Amniyotik sıvıdaki fetal DNA kullanılarak yapılan "Real-Time PCR" ile trizomi 21'in prenatal tanısı: Preliminer çalışma


Günel T., ŞAHİN K. , Kalelioğlu İ., Has R., Ermiş H., Aydınlı K.

JİNEKOLOJİ VE OBSTETRİK DERG., cilt.21, no.3, ss.140-144, 2007 (Diğer Kurumların Hakemli Dergileri)

  • Cilt numarası: 21
  • Basım Tarihi: 2007
  • Dergi Adı: JİNEKOLOJİ VE OBSTETRİK DERG.
  • Sayfa Sayıları: ss.140-144

Özet

 

AMAÇ: Amniyotik sıvıdan elde edilen fetal DNA kullanılarak yapılan “real-time PCR” ile Down sendromunun hızlı prenatal tanısının koyulup koyulamayacağının araştırılması.

MATERYAL ve METOD: Serbest trizomi 21 açısından riskli 9 gebeden ve serbest trizomi 21’li olduğu bilinen bir gebeden alınan amniyotik sıvılardan DNA izolasyonu yapıldı. Bu DNA’lar ve DSCR3 gen bölgesine ait primerler kullanılarak “real-time PCR” tekniği ile genin miktarı hesaplandı.

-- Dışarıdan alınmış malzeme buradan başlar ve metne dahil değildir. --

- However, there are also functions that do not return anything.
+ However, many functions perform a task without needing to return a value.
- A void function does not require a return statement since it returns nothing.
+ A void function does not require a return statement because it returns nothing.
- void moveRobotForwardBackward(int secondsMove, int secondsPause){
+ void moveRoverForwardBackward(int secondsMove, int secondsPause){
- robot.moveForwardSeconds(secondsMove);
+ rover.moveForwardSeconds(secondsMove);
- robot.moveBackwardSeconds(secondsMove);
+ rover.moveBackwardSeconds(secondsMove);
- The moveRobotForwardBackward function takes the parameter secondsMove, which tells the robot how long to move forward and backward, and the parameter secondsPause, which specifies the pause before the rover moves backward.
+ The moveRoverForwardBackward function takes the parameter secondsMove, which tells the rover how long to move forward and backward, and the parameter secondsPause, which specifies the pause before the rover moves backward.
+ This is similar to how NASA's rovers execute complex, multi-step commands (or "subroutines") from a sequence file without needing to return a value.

BULGULAR: Amniyotik sıvı örneklerinden elde edilen genomik DNA’larla gerçekleştirilen “real-time PCR” ile her bir örneğe ait amplifikasyon eğrileri 40 PCR döngüsü sonunda çıkarıldı. Bu eğriler yardımıyla örneklere ait Ct (“cycle threshold”: amplifikasyon eğrisinin belirtilen eşik değerini geçtiği döngü numarası) değerleri belirlendi ve ortalama Ct değerleri hesaplandı. DSCR3 ve GAPDH genlerinin miktar hesaplamaları istatistiki formüle uygulandı. Hesaplamalar sonucunda her bir örneğin serbest trizomi 21’li olduğu bilinen örneğe göre karşılaştırılmaları yapıldı. Serbest trizomi 21’li olduğu bilinen bir gebeye ve riskli grupta bulunan 9 gebeye ait amniyotik sıvılardan elde edilen DNA örneklerinin “real-time PCR” sonuçlarına göre, riskli grupta bir olgunun DNA miktarı ve serbest trizomi 21’li olduğu bilinen gebenin DNA miktarı diğer olguların DNA miktarından fazla hesaplandı.

SONUÇ: Amniyotik sıvıda elde edilen DNA örneklerinde “real-time PCR” yöntemi ile serbest trizomi 21 tanısını koymak teknik olarak mümkün olmakla birlikte yanlış pozitif tanı riskini ortadan kaldırmak için daha hassas problara ve yöntemin geniş olgu serilerinde sınanmasına gerek vardır.